* TASK DIRECTIONS: Report how many lines in the records below hold "quantity", with no other output.
[[ RECORDS PROVIDED, beginning ]]
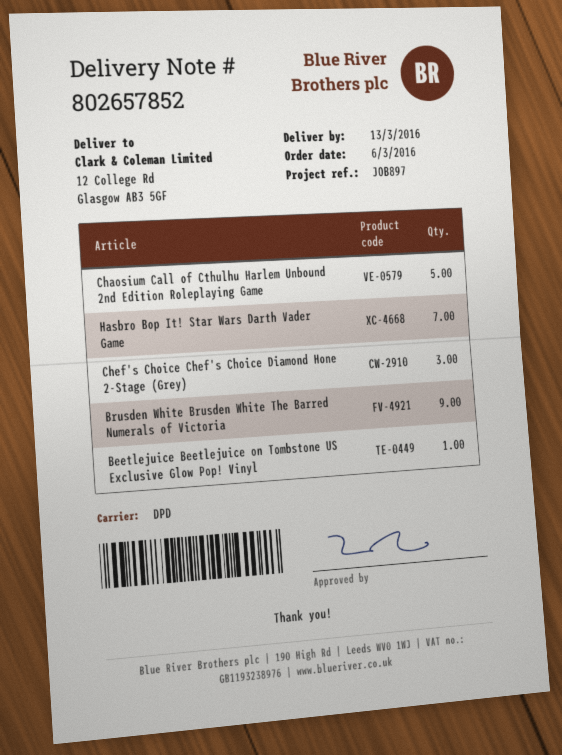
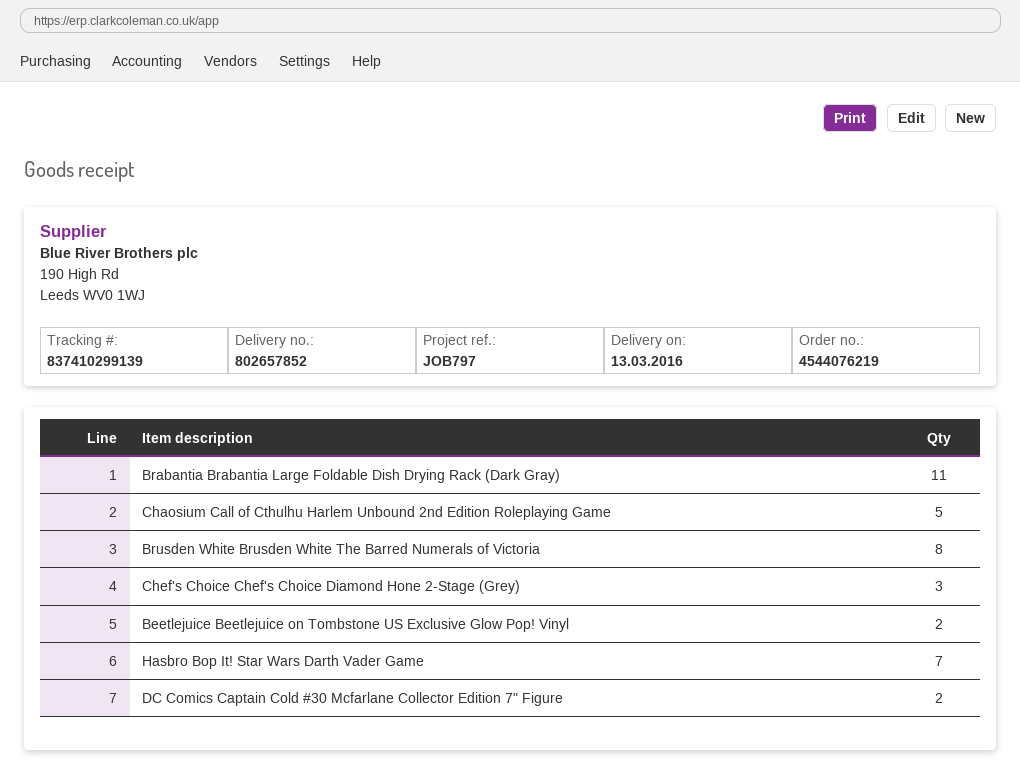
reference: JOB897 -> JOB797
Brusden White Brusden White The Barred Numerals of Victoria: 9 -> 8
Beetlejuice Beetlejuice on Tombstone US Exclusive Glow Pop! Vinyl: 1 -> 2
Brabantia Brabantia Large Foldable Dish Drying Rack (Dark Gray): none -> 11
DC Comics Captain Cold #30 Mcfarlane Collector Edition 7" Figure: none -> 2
[[ RECORDS PROVIDED, end ]]
[[ RECORDS PROVIDED, beginning ]]
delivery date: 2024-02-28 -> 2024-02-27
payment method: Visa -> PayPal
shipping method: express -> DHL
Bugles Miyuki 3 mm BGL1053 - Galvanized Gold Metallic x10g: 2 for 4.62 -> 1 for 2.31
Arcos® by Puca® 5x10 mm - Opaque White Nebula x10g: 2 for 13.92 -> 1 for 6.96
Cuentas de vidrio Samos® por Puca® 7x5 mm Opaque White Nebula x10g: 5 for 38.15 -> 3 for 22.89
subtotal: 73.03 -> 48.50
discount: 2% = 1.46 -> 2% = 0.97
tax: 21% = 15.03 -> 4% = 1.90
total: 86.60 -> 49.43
[[ RECORDS PROVIDED, end ]]
[[ RECORDS PROVIDED, beginning ]]
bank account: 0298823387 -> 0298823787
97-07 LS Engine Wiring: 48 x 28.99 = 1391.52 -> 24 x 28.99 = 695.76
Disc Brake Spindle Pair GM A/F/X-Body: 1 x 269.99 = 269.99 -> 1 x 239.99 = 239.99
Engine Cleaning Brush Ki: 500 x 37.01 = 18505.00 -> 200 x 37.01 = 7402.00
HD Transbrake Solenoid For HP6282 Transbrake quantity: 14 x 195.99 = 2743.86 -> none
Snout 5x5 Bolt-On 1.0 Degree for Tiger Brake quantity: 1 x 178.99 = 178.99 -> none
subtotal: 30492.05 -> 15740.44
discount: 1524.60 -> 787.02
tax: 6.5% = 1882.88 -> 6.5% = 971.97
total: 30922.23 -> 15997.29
[[ RECORDS PROVIDED, end ]]
* EXERCISE RESPONSE: 2